BEGIN SOURCE RECORDS
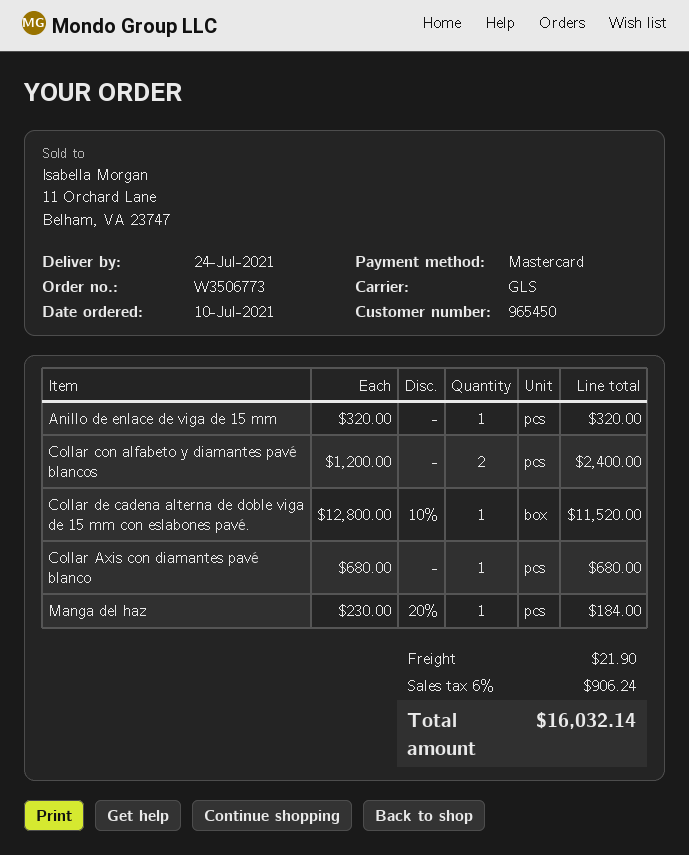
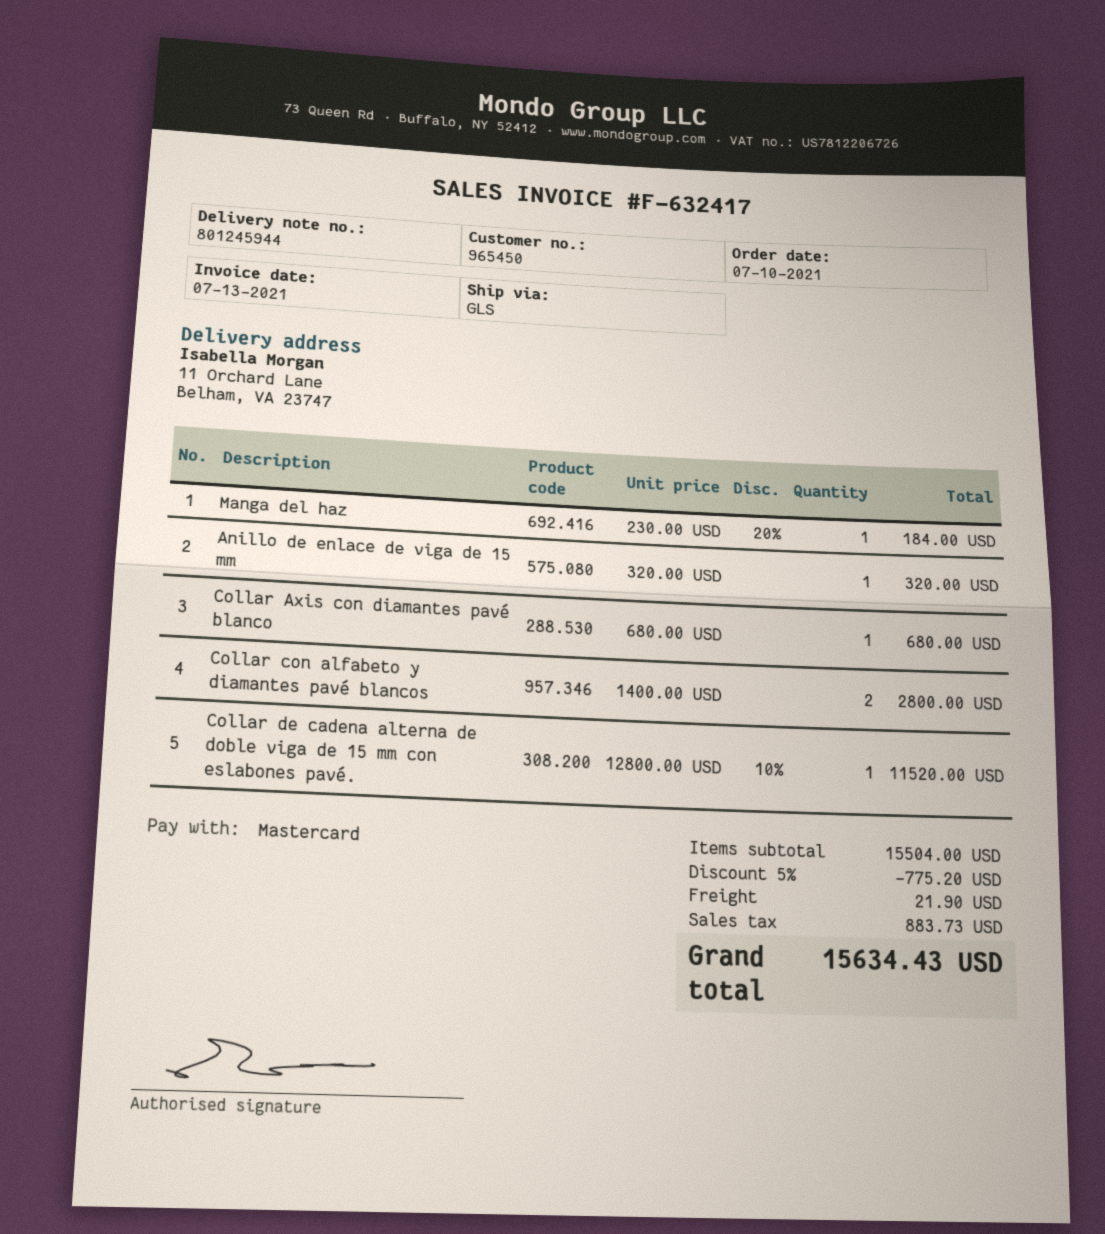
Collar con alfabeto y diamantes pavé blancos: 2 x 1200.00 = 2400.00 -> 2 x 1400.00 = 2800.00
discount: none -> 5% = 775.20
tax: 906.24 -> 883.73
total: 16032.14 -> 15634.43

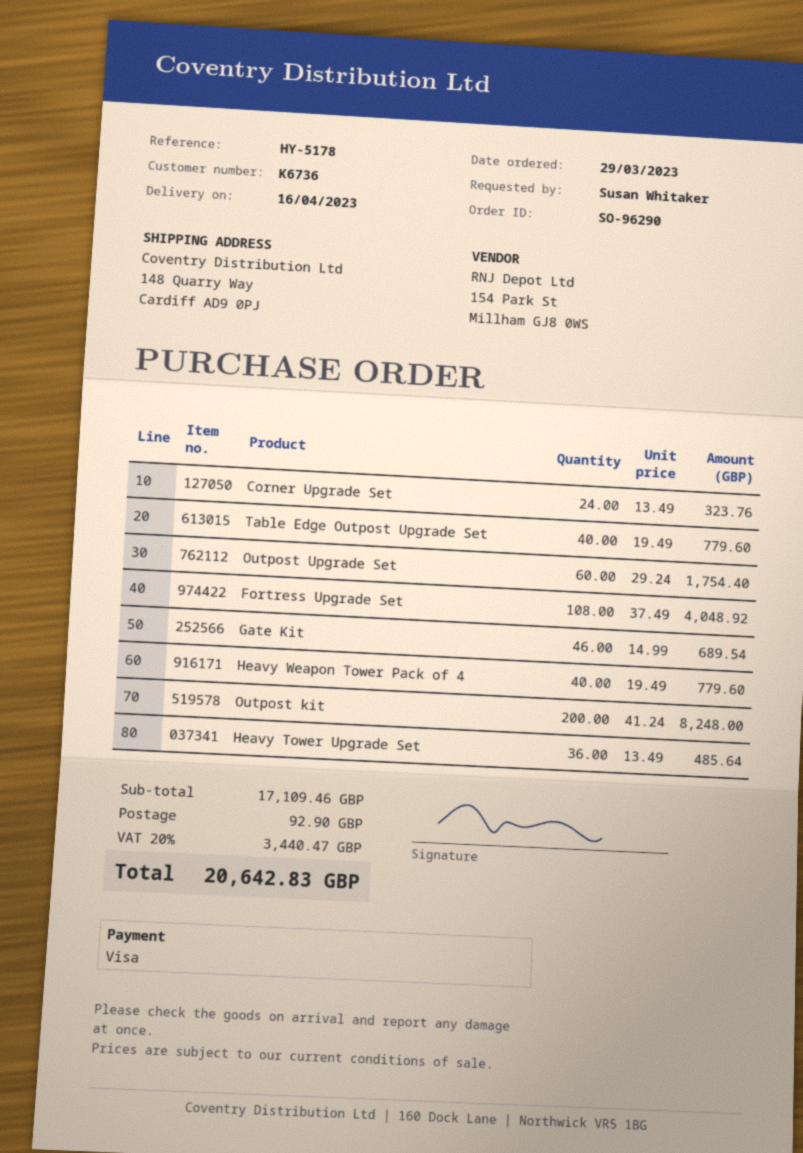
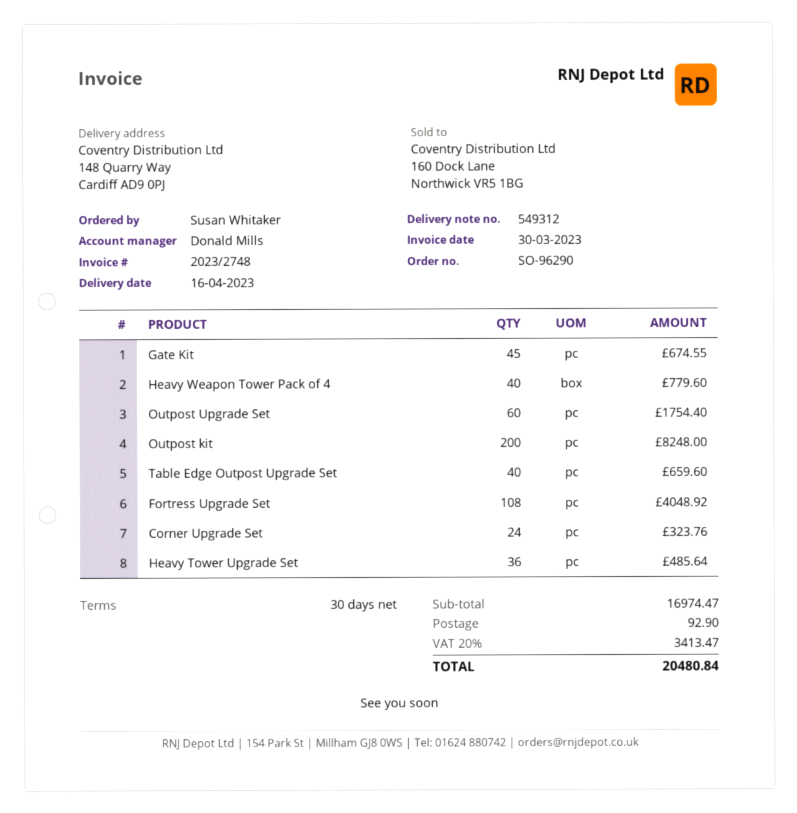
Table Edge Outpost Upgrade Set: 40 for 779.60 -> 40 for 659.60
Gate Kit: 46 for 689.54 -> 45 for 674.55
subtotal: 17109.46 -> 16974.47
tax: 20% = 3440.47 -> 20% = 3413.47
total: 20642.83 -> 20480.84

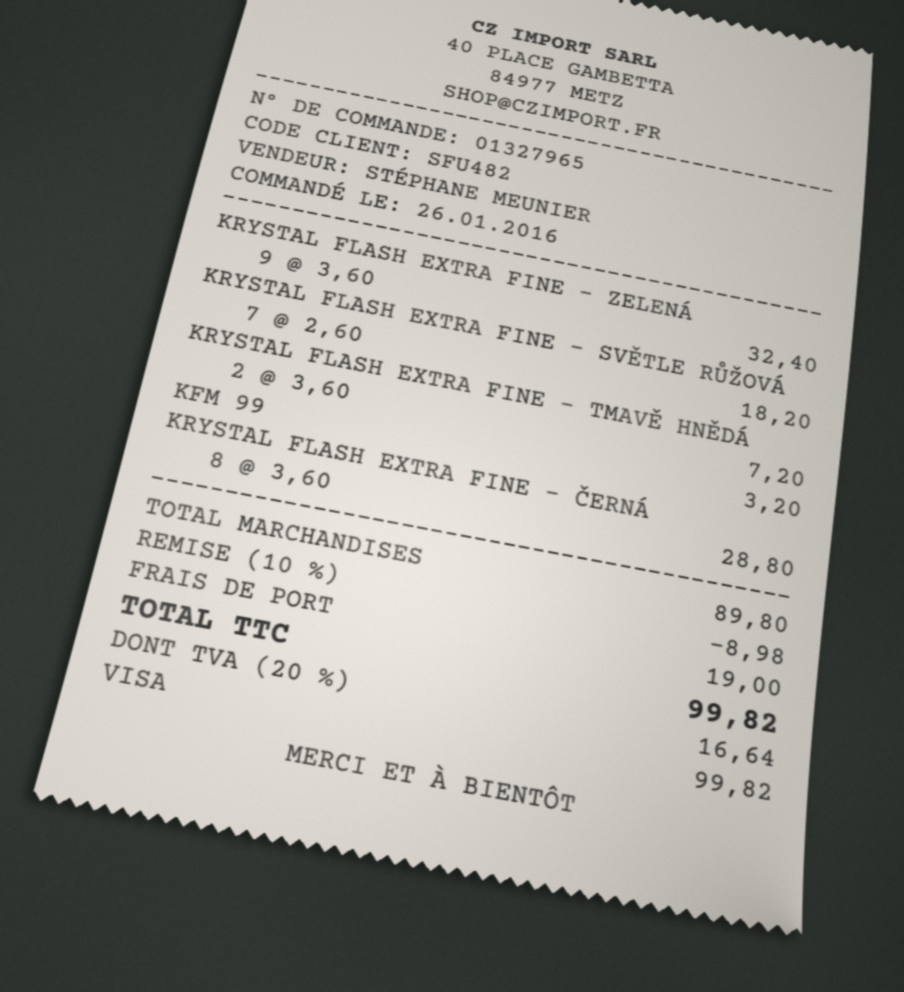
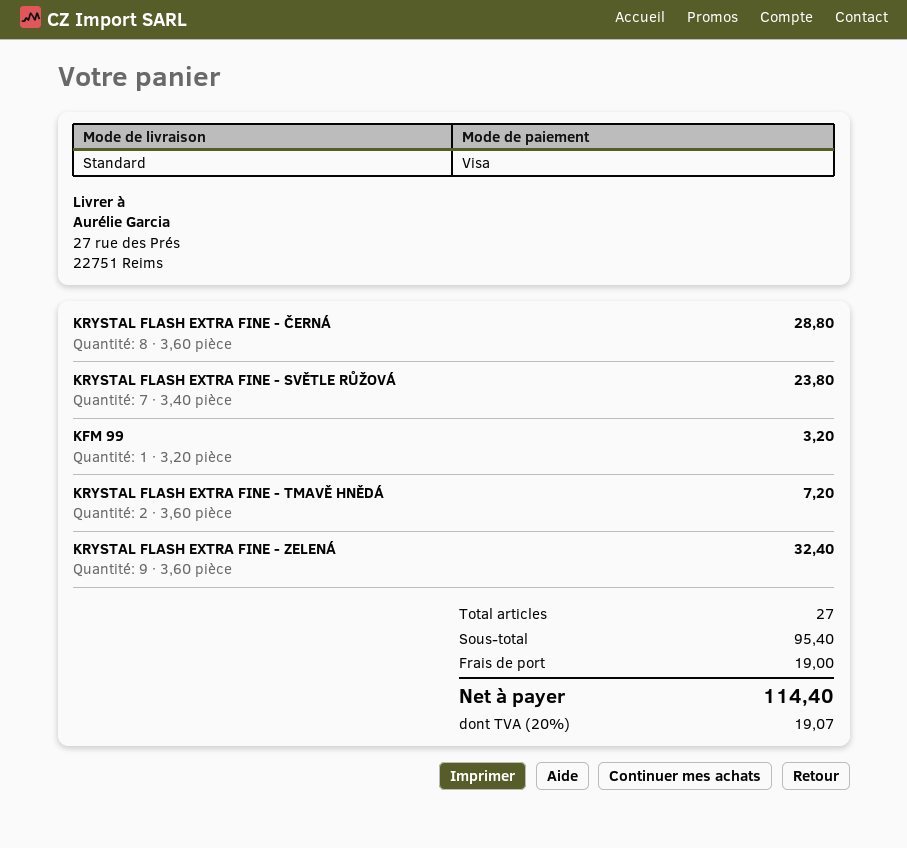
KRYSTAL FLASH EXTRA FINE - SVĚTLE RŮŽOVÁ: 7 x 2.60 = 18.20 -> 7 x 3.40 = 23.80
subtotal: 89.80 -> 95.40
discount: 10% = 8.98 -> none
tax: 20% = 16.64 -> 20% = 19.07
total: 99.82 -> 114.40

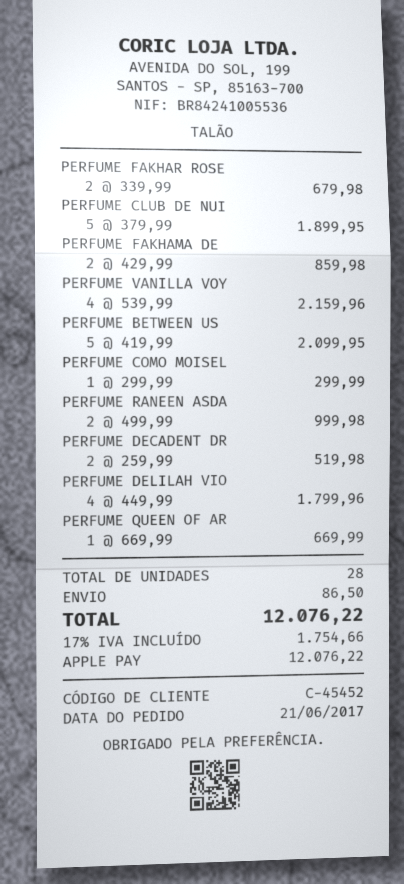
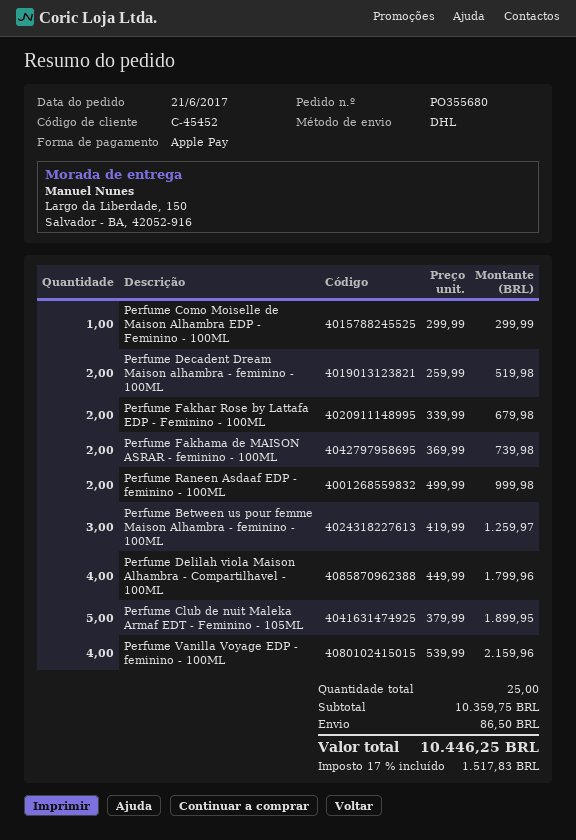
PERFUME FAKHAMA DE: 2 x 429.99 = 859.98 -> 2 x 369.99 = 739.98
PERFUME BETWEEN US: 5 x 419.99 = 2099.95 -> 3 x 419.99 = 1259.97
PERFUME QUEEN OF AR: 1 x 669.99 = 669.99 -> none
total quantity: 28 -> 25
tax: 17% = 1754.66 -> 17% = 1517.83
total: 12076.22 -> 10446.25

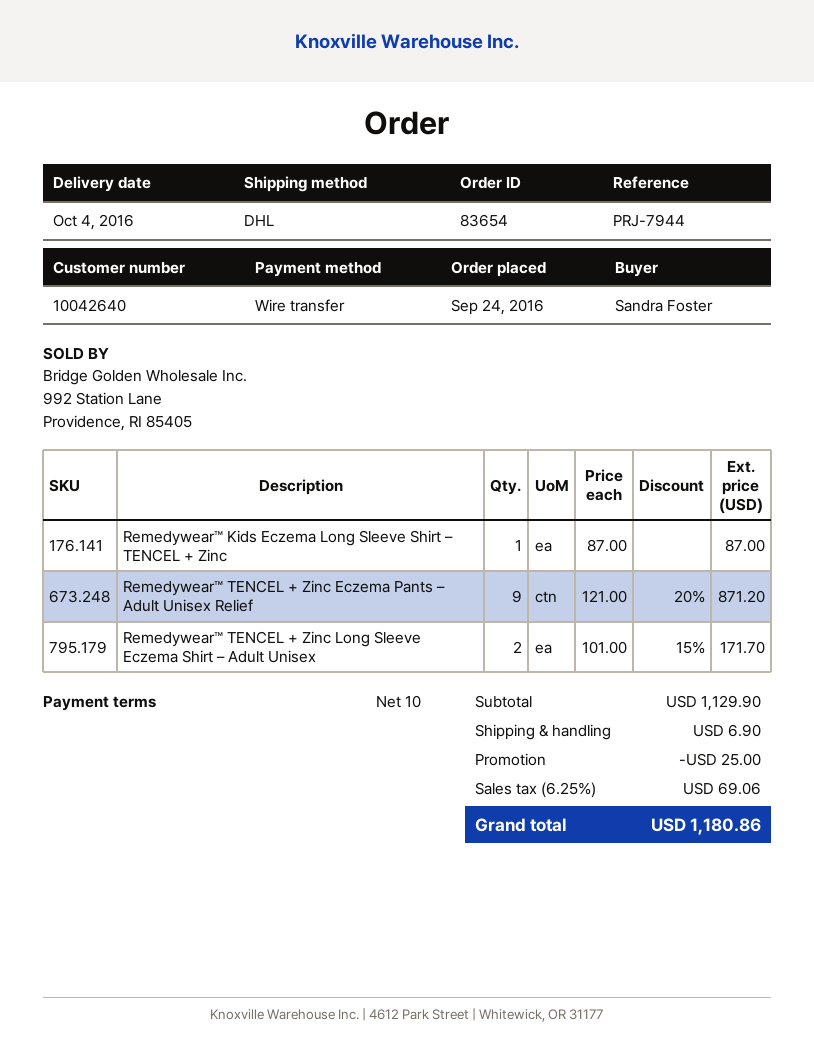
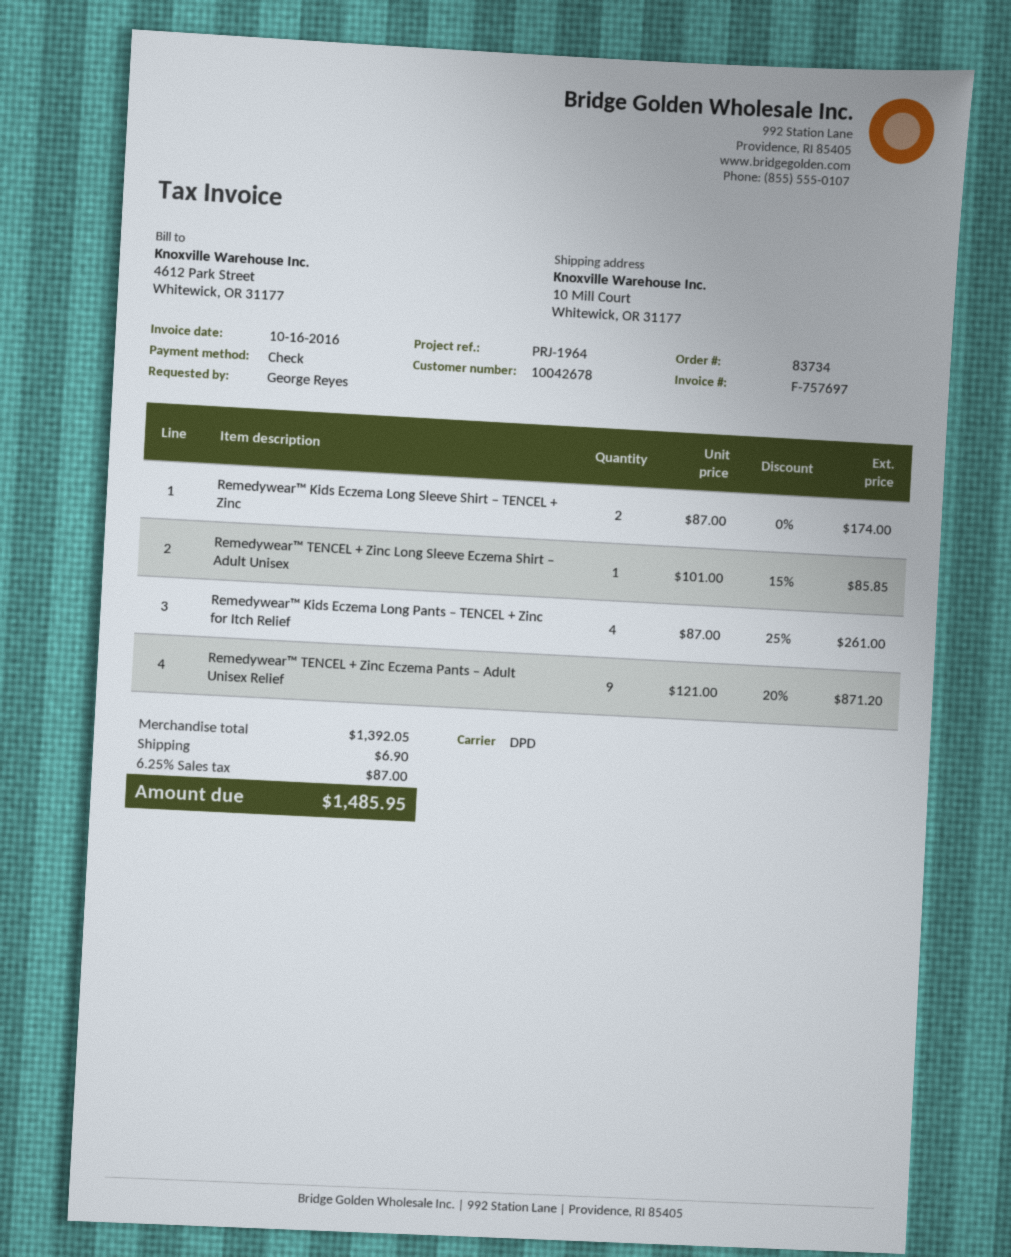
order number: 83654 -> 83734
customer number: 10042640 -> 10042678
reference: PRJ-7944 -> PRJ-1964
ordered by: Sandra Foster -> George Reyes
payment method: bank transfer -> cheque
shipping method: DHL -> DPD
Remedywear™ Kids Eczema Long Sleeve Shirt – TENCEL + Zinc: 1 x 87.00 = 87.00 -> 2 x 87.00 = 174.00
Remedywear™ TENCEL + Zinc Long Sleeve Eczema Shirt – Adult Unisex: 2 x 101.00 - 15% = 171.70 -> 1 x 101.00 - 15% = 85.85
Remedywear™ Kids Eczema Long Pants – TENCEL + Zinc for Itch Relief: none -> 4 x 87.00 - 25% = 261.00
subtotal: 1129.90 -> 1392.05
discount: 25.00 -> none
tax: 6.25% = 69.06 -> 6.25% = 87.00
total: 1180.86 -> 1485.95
END SOURCE RECORDS
**ASSIGNMENT**
Using the data above, transcribe exactly the lines between those containing "subtotal: 89.80 -> 95.40" and "tax: 17% = 1754.66 -> 17% = 1517.83", inclusive, and leave every picture behind.

**WRITTEN SOLUTION**
subtotal: 89.80 -> 95.40
discount: 10% = 8.98 -> none
tax: 20% = 16.64 -> 20% = 19.07
total: 99.82 -> 114.40

PERFUME FAKHAMA DE: 2 x 429.99 = 859.98 -> 2 x 369.99 = 739.98
PERFUME BETWEEN US: 5 x 419.99 = 2099.95 -> 3 x 419.99 = 1259.97
PERFUME QUEEN OF AR: 1 x 669.99 = 669.99 -> none
total quantity: 28 -> 25
tax: 17% = 1754.66 -> 17% = 1517.83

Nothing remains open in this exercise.